Tameem Antoniades (‘Enslaved: OTTW’)
Why choose Journey To The West, a Chinese fable that has been retold in other media several times, as the basis for the story?
“I think I just like the story. I liked the original story, and I liked Monkey the TV series, and I thought it would be really cool to do something around it. We asked our art team what they would like to work on next, and they said sci-fi, so I said fine, let’s do a sci-fi version of Monkey. A part of it is also western influences in games boil down to Lord of the Rings, Aliens, Mad Max – there’s a small handful of tropes that are repeated over and over again. This was just a different starting point.”
The environments in Enslaved are unusually bright for a post-apocalyptic setting. Was this a response to how it’s usually portrayed in other games?

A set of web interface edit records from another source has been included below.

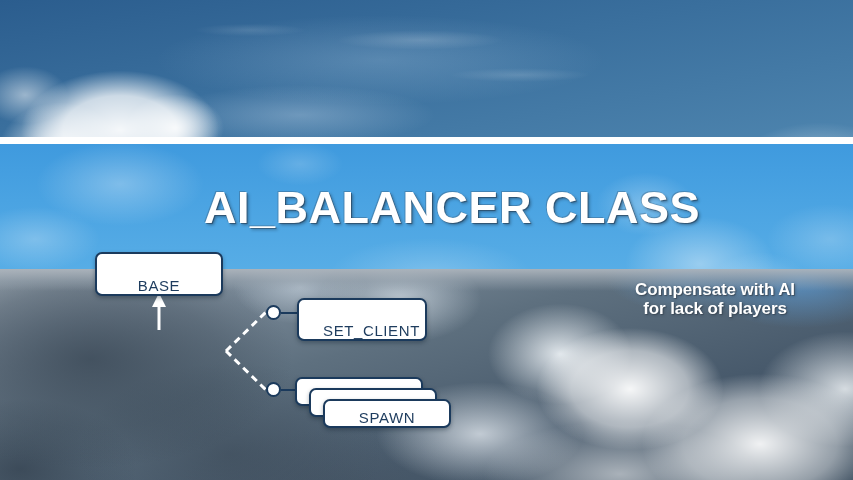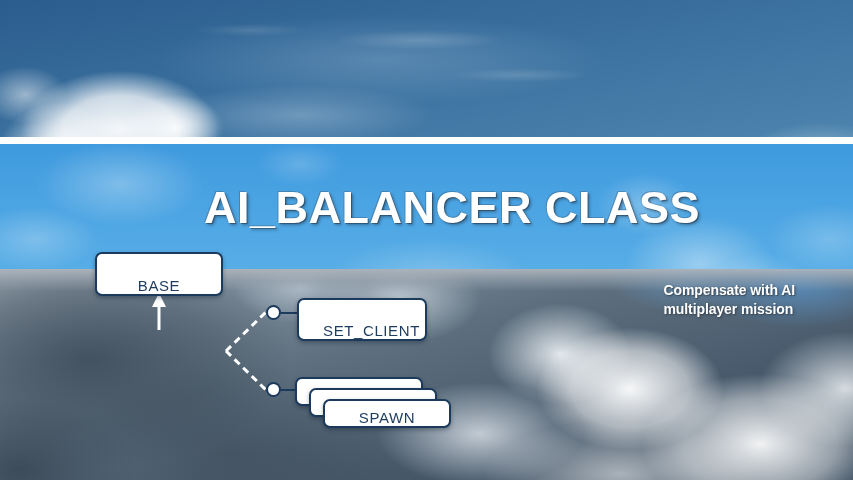"Compensate with AI" .subtitle { font-size: 14px -> 17px; text-align: left -> center }
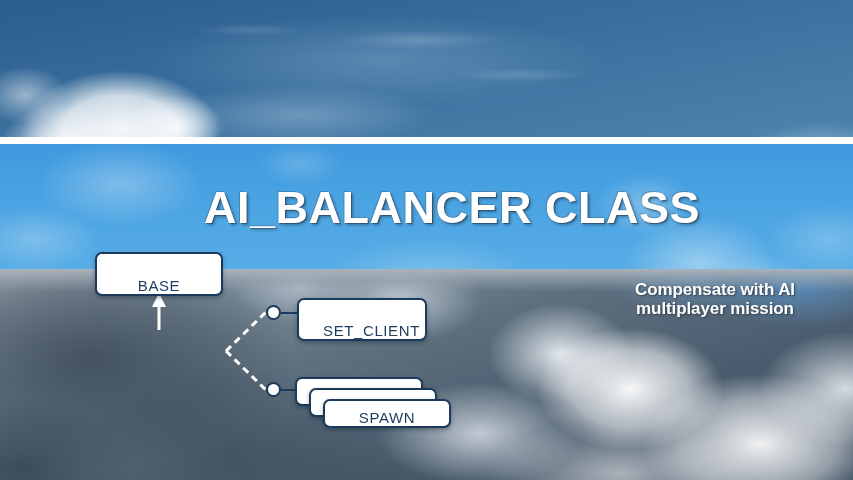"for lack of players" div { html: none -> <div>for lack of players</div> }
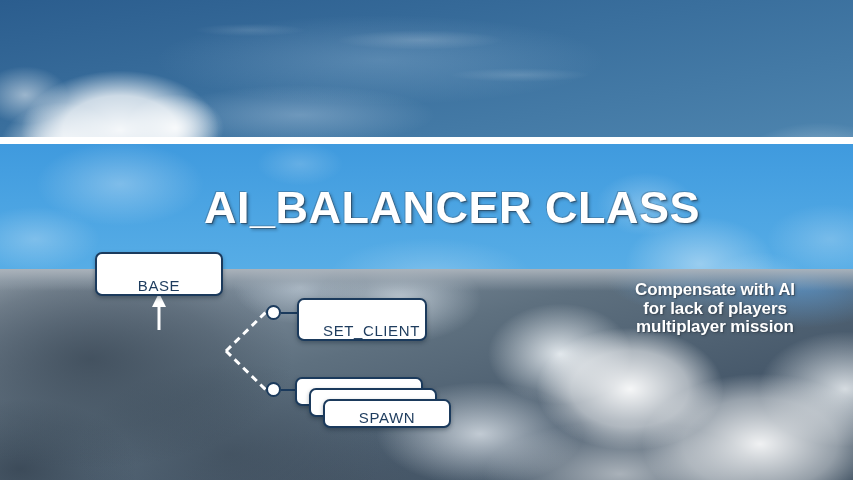"multiplayer mission" div { html: <div>multiplayer mission</div> -> none }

“It was mainly down to our art director… he’s always looked in colour in everything he does, and movement and lighting – he’s really into Rembrandt and Caravaggio and stuff. The reason why the game is so ‘paintily’, is because when we build the levels and start mocking them up, we take screenshots then he paints over them, often with brushes, sometimes with a computer, mixing both. And then we give that back to all of our artists and they try and match that, and he does that several times over. I think you get a very good personal vision coming through. And I like it, because it kind of makes you think as you’re playing it, it makes you think if the world is so beautiful without us, maybe we’re not as important as we thought we were after all, in a weird way.”
You’re working with Andy Serkis again for this project. Why choose him, and what kind of skills and qualities does he bring?
“We just enjoyed working together a lot, so a lot of it is because I enjoyed working with him, and because I think he’s one of the greatest character actors we’ve got. There’s no-one that knows performance capture like he does. He’s a great team captain, he knows how to bring all the other actors into this kind of sterile environment. He makes them do read throughs, he makes them do stage plays, almost in the room, playing through the scenes of the game, really preps them. He’s got a wicked wit and all these nuances and things in the scenes are his own, he makes them. I just think he brings a lot of that character to the game.”
Like in Heavenly Sword, you’re using performance capture for the cutscenes in Enslaved. Do you think it will become more common in games in future?
“I think it will. I think it’s totally inevitable that they have to, because we get to the level of Avatar, anything less is not going to be good enough, and we will get to that level of performance. You can’t replicate that on realistic characters with animators, you just can’t. Well, you can, but it would be grossly inefficient, it would take just too long. There are still games out there that voice separately in a recording studio, capture movements with different actors, and then they put it all together, and I just think that’s just insane. Why would you do that? It’s just ridiculous!”
Do you think it’s affordable today for most studios?
“Yeah, I think so. If you’re doing a fairly big budget game then it should be the way you do it, I think. I don’t see any benefit or reason to do it any other way. Hiring a massive team of animators to do it is not going to be cheaper than hiring some actors, a crew and a set to do it. So I don’t know why it’s not done more often. I think it’s early tech, we’re just at the cusp of it, the tech we developed at Weta was ahead of its time. Now, other games are catching up, and I think it will be used more.”
Escort sections have a mixed reception in games previously. What pitfalls have you avoided?
“So, escort sections usually fail because the game isn’t built around it. There are actually examples of games that work extremely well, such as Ico and Another World on the Amiga, and those are games that are built around the idea of a buddy. So that buddy mustn’t do anything stupid, it must behave like you would expect a human would, and if you get that wrong, the game falls apart. So that was a big focus. Another thing a buddy has to do is be useful. You can’t get through the game as Monkey without Trip, without her gadgetry and her help, so it feels like a team. When you actually play the game I don’t think you’ll actually think about that problem, at least that’s the goal, it just won’t occur to you that this is an escort mission. If we do our job right, then while you’ll playing it you don’t want to be without her, because she’s useful.”
Ninja Theory has previously worked on games for singular platforms. Was there any challenges in developing on 360 and PS3?
“Not a lot, actually. We’re using Unreal [Engine 3], and we’re using Unreal because the tech that we developed exclusively for Heavenly Sword remains exclusive with Sony, and that platform, so we couldn’t use any of it at all, so we had to start again. So we chose Unreal, and we developed the facial system again, the combat, the stuff on top of it – the animation – stuff that makes our game special, and it hasn’t been on our minds since. The game has been much more of a creative endeavour than a technical one actually, which is good, which is where you want to be.”